Data Management: Introduction
Overview
Teaching: 10 min
Exercises: 5 minQuestions
How do most people organise their data and associated files?
What are some common issues with not having a clear plan for the naming and storage of files?
Why is this important? (reproducible research)
Objectives
Appreciate the potential hazards of poor data management
Data Chaos
Today, many people organise the files associated with some sort of data project in the same manner as they’ve always done it. Namely, to save files in a sporadic fashion with generic filenames, often differing from project to project. The result is waste. Wasted time, wasted money and wasted effort, plus the obvious risks of mistakes, with files being lost, shared with the wrong people, or incorrect files being used for subsequent analysis.
Have you ever experienced a conversation such as the following?
- Hey, have you got that data file that so-and-so did a while back?
- Erm, that stuff to do with those blood-marker measurements?
- Yeah, that’s the one
- wait 20 minutes
- Found it. It was in an email. I’ll forward it to you
- receive a file called data_final_17.xls
If you have, you’re not alone, and it might not seem that big of a deal. But consider the problems that surround this example.
First, the exact file can’t be identified. It’s unclear exactly which file is needed, what it relates to, who created it, when, how, and which project it’s associated with.
Next, its location is a mystery, with the file having to be searched for. Eventually, its location is found to be inside an email, which means its access is limited whilst at the same time its distribution is potentially open to anyone, for better or worse.
Finally, the filename is completely ambiguous. How can you be so sure it’s the correct file? Your only chance to is glean some information from the email that is was attached to, or to explore the content of the file itself. And what does the ‘17’ refer to? The 17th version? The 17th year? Some sort of ID number?
This lesson will explain some key elements of project organisation and data management. These are file-naming and folders, the use of meta-data and the concept of raw data.
Without these core ideas, the most sophisticated data analysis in the world will rest upon shaky foundations, and at an extreme, could lead to the failure of the entire project.
Example 1 - ‘Westpac jumps the gun on profit’ (The Sydney Morning Herald)
“Westpac was forced to halt trading on its shares and deliver its annual profit briefing a day early after it accidentally sent its results by email to research analysts” (link)
Example 2 - ‘Hypertension retracts paper over data glitch’ (retractionwatch.com)
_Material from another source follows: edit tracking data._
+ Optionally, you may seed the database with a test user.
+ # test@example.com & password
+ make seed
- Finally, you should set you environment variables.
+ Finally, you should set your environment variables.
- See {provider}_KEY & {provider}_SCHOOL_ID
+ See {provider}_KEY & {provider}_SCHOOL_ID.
“Hypertension, a journal published by the American Heart Association, has retracted a 2011 paper looking at the implications of blood pressure management guidelines after the authors discovered they had bungled the merging of their data files” (link)
Example 3 - ‘Data questions prompt retraction of PLOS ONE cardiovascular paper’ (retractionwatch.com)
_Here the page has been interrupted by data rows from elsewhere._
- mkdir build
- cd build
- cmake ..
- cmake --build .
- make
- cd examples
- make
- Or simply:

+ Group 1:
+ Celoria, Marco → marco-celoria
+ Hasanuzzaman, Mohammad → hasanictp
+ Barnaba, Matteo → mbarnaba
“PLoS One has retracted a 2013 article on atherosclerosis in mice over concerns about the integrity of the data” (link)
These are big, headline-making examples, but similar problems are almost certainly widespread.
However, the good news is that huge strides can be taken away from such potential errors by a handful of basic data management principles.
Reproducible Research
This isn’t just about preventing mistakes or taking a while to find a file. There is a larger issue here, all to do with the concept of reproducible research. This is the idea that when you’re working on a project that involves data analysis, that analysis can be redone precisely at some future point, allowing all results to be checked and verified.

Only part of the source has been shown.